**Your objective:** The answer is a stretch of the material below, returned exactly: the line containing "PE.PNL, 2024-06-24: none -> 150", the line containing "55-64: none -> 889", and all lines between.

**Data:**
+---+

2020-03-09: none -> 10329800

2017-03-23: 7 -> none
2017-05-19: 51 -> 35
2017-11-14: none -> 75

+---+

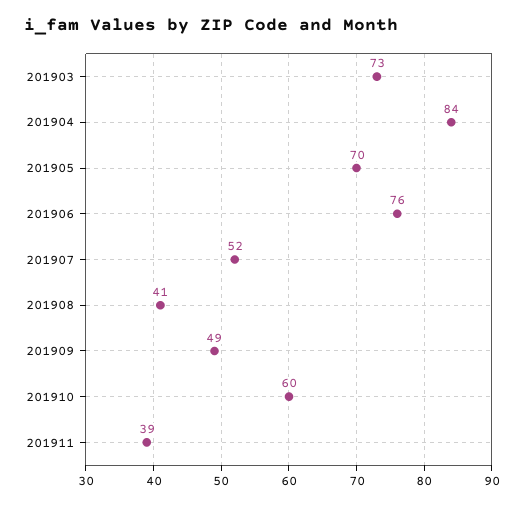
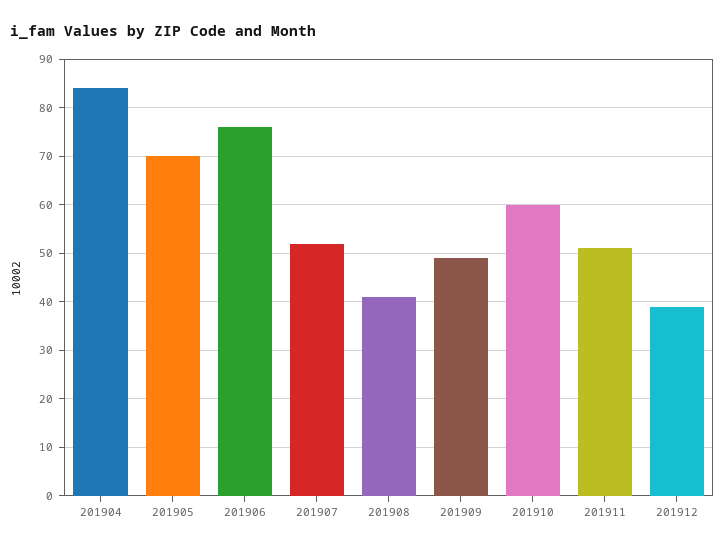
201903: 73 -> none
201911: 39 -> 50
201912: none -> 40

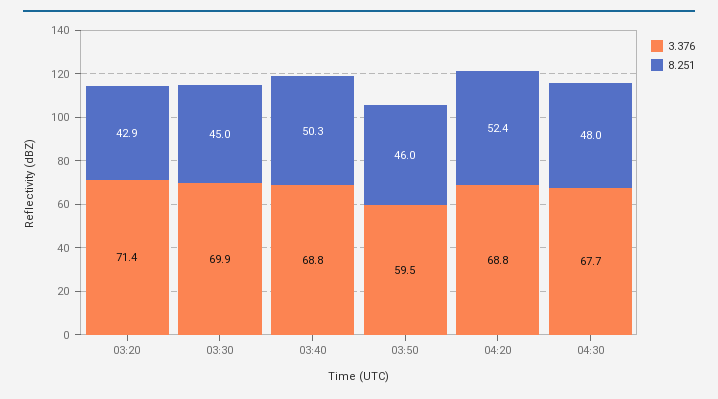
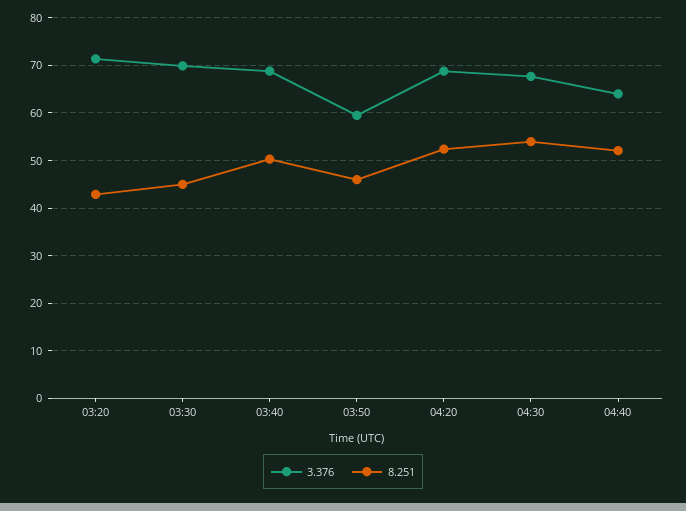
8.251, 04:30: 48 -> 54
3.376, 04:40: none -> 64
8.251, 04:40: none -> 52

+---+

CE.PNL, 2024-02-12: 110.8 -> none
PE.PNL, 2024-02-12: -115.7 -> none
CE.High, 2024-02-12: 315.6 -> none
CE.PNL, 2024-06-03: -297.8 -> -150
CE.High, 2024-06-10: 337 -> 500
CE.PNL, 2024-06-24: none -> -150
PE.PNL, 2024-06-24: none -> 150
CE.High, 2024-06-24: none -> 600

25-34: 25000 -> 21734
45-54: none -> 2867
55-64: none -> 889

+---+

**Solution to this problem:**
PE.PNL, 2024-06-24: none -> 150
CE.High, 2024-06-24: none -> 600

25-34: 25000 -> 21734
45-54: none -> 2867
55-64: none -> 889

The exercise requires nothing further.